You will need to identify the dataset(s) to be used for your project. Most interesting would be original datasets, or ones not previously used in data mining efforts. If you use a well-known machine learning / data mining dataset, such as from the UCI Machine Learning Repository or a Kaggle competition, you are expected to do something different from the standard problems that the datasets are used for. For example, the Iris dataset is generally used for classifying species based on flower measurements; if you wish to use it you'd need to find a new problem (e.g., value to florists - although I don't know how you'd do that with just the Iris dataset.) Another option could be putting multiple datasets together to address a problem (e.g., using the Electric Power Consumption dataset to augment the data in the Kaggle House Prices competition (again, I don't think this is feasible, but you should get the idea.)

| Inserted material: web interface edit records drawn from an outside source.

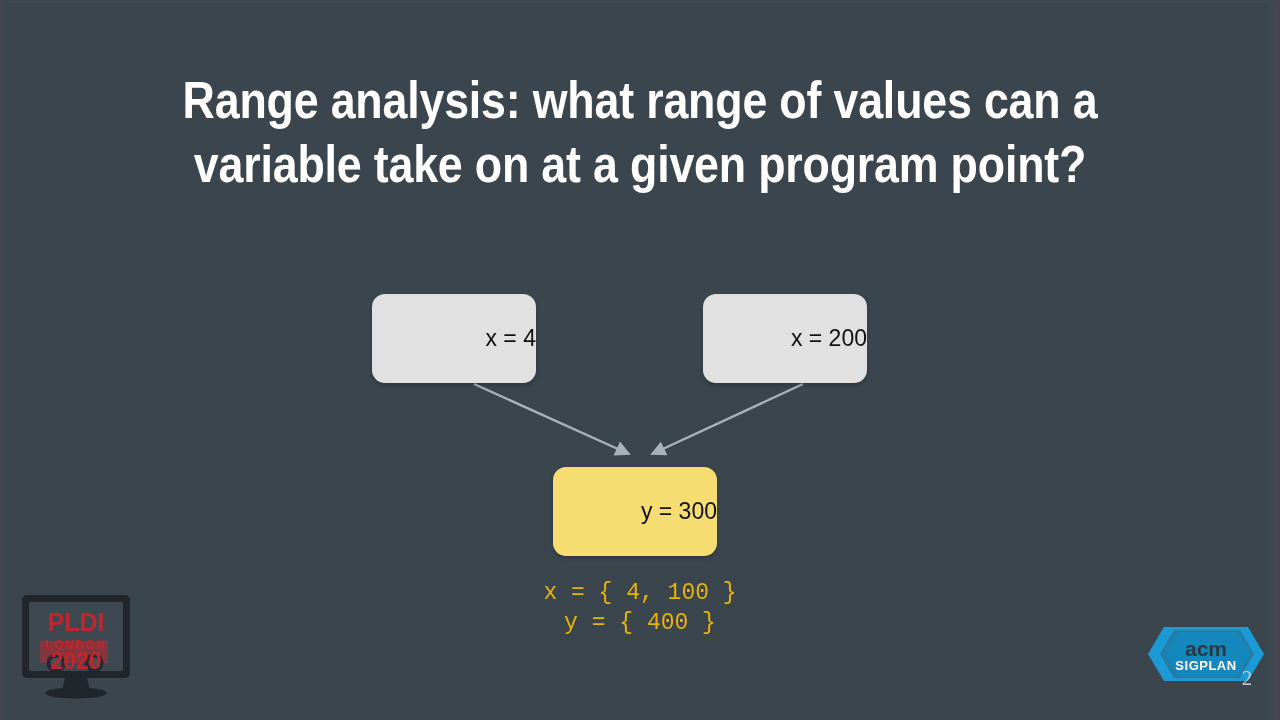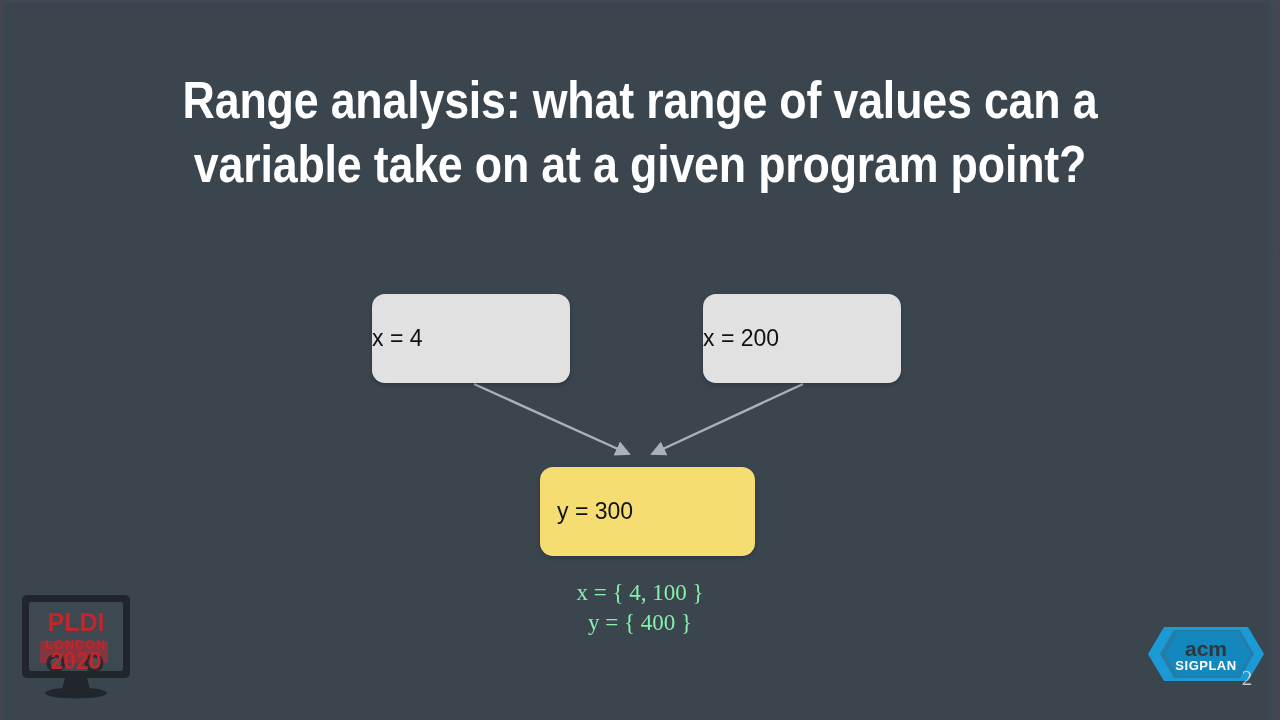--- a/index.html
+++ b/index.html
@@ -59,56 +59,56 @@
     line-height: 64px;
     letter-spacing: -0.2px;
     transform: scaleX(0.86);
     transform-origin: 50% 0;
     white-space: pre-wrap;
   }
 
   
   .node {
     position: absolute;
-    width: 198px;
+    width: 164px;
     height: 89px;
     border-radius: 13px;
     display: flex;
     align-items: center;
-    justify-content: flex-start;
+    justify-content: flex-end;
     color: #111111;
     font-family: "Liberation Sans", sans-serif;
     font-size: 23px;
     font-weight: 400;
     box-shadow: 0 2px 4px rgba(0,0,0,.22);
   }
   .node.gray   { background: #e2e1e1; }
   .node.yellow { background: #f5dd72; }
 
   #node-x4   { left: 372px; top: 294px; }
   #node-x100 { left: 703px; top: 294px; }
-  #node-y300 { left: 540px; top: 467px; padding-left: 17px; }
+  #node-y300 { left: 553px; top: 467px; }
 
   
   #arrows {
     position: absolute;
     left: 0; top: 0;
     width: 1280px; height: 720px;
     pointer-events: none;
   }
 
   
   #facts {
     position: absolute;
     left: 440px;
     top: 578px;
     width: 400px;
     text-align: center;
-    color: #86efac;
-    font-family: Liberation Serif, serif;
+    color: #eab308;
+    font-family: Liberation Mono, monospace;
     font-size: 23px;
     line-height: 30px;
   }
   #facts div { white-space: pre; }
 
   
   #pldi-logo {
     position: absolute;
     left: 20px;
     top: 589px;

Part 1: Proposal, due February 21

The first part is simply to form your team, identify a general problem you want to address, and (perhaps most challenging) where you will get the data. For this part, you will need to turn in a report containing:

An overview of the problem you want to solve
Why the problem is interesting - who cares about it? How is it being solved today? Why could the solution be better?
Where you will get data. Include documentation or analysis of copyright law that shows that your proposed use of the data (for the course project) is allowed.
Risk management: What will you do if you aren't able to make progress on the problem with the given data?
Plan of activities and timeline

Part 2: Data Exploration / Formal Problem definition, due March 28

The second part is data exploration/analysis, and formal definition of the problem from a data mining perspective. This includes performing (and describing what you have done) for:

Literature survey: Identify and discuss at least three research papers that address the same or a similar problem. Briefly summarize what they have done and how what you are doing is different.
Data loading/cleaing
Results of initial data exploration / feature selection
Discussion of the specific data mining task (classification, regression, clustering, pattern discovery, ...) - input to be used, output, etc.

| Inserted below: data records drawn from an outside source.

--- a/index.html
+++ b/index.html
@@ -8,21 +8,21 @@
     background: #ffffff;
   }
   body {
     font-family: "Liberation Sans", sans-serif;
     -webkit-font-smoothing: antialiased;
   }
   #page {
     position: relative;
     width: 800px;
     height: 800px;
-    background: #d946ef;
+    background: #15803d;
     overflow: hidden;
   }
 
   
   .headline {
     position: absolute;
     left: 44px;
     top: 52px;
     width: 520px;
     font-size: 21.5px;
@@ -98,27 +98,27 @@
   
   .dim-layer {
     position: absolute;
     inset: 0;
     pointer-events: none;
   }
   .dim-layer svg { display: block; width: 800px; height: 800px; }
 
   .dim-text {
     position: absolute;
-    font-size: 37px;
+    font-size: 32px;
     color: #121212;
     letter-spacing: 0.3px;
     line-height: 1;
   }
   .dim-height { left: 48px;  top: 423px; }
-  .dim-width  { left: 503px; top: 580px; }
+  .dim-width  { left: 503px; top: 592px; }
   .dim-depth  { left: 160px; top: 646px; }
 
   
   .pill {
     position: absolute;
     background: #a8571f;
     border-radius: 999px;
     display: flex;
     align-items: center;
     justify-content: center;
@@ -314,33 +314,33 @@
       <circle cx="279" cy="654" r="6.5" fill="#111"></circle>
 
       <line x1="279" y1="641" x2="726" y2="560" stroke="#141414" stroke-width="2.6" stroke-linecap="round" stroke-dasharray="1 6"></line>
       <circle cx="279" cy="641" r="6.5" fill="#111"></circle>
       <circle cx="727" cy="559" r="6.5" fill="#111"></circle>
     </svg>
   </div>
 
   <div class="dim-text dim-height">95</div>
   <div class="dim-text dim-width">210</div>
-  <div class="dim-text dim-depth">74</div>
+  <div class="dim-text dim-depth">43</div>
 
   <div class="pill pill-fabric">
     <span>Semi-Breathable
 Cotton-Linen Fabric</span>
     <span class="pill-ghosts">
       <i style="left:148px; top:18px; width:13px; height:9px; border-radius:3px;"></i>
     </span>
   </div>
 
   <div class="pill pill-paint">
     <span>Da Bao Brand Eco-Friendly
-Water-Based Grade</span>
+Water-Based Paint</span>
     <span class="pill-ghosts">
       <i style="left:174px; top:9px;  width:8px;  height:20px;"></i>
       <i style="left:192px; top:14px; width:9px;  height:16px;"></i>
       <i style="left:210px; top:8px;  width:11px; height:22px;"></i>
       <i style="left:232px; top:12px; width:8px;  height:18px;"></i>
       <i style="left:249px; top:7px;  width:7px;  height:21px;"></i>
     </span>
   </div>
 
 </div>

Part 3: Final Report and Presentation due April 25

The third part requires that you perform the data mining task you have determined, analyze the results, and discuss how they address the general problem. This involves:

How you have solved the task (algorithms used, or describe new ones developed) and discussion of outcomes
Formally analyze outcomes - are they robust? How well can you expect them to generalize to the future or other domains (as appropriate for the problem)? How well do your methods perform?
Do the insights you have gained address the original problem? Do you have reason to believe that this could improve the state-of-the-art for that problem?
Discuss the contribution of each team member to the project. If the team does not come to agreement on this portion of the writeup, there will be an opportunity for you to submit an individual addendum separate from the team document.

Each part should be submitted through Gradescope as a PDF. Part 1 is maximum 2 pages, Part 2 is maximum 5 pages, and Part 3 is maximum 10 pages. While not required, we encourage you to follow the Springer LNCS format; this will ensure you have sufficient space given the page limits.

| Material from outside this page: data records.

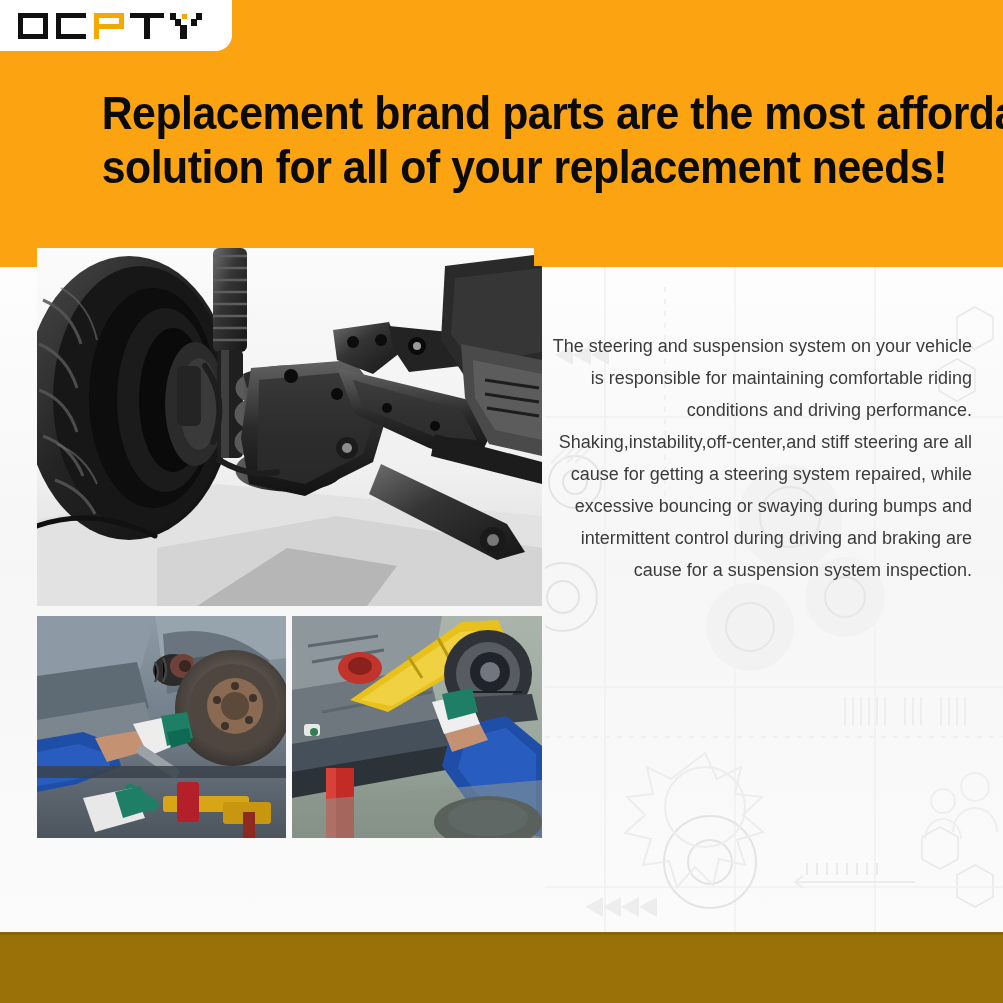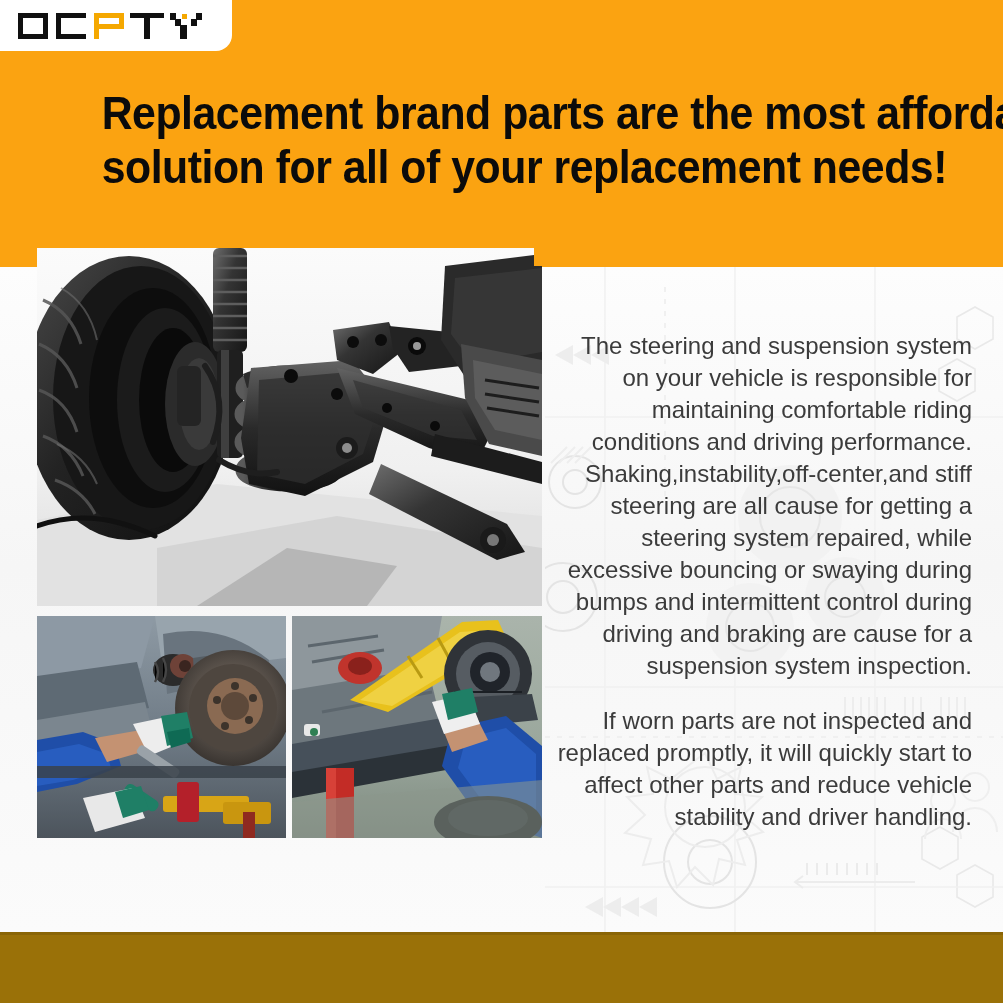--- a/index.html
+++ b/index.html
@@ -109,21 +109,21 @@
   .photo svg { display: block; width: 100%; height: 100%; }
 
   
   .copy {
     position: absolute;
     left: 548px;
     top: 330px;
     width: 424px;
     text-align: right;
     color: #3b3b3b;
-    font-size: 24px;
+    font-size: 18px;
     line-height: 32px;
   }
   .copy p { margin: 0; }
   .copy p + p { margin-top: 23px; }
 
   
   .bottom-bar {
     position: absolute;
     left: 0;
     top: 932px;
@@ -570,20 +570,19 @@
 
       <ellipse cx="196" cy="206" rx="54" ry="26" fill="#1d2024"></ellipse>
       <ellipse cx="196" cy="202" rx="40" ry="18" fill="#2c3036"></ellipse>
 
       <path d="M0 186 L250 164 L250 222 L0 222 Z" fill="#8d978c" opacity="0.55"></path>
     </svg>
   </div>
 
   <div class="copy">
     <p>The steering and suspension system on your vehicle is responsible for maintaining comfortable riding conditions and driving performance. Shaking,instability,off-center,and stiff steering are all cause for getting a steering system repaired, while excessive bouncing or swaying during bumps and intermittent control during driving and braking are cause for a suspension system inspection.</p>
-    <p>If worn parts are not inspected and replaced promptly, it will quickly start to affect other parts and reduce vehicle stability and driver handling.</p>
   </div>
 
   <div class="bottom-bar">
     <div class="bottom-bar-top"></div>
   </div>
 
 </div>
 
 </body></html>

For Part 3, you will also need to prepare and submit (as a PDF in Gradescope) a four slide presentation, capturing (in 7 minutes) the problem, key ideas, outcomes, and challenges. You will make a final presentation in class. While not strictly required, we encourage you to share the presentation responsibilities among all team members (while not always easy, this works very well and gives a great impression when you manage to do it well.)

More details will be provided as the term progresses.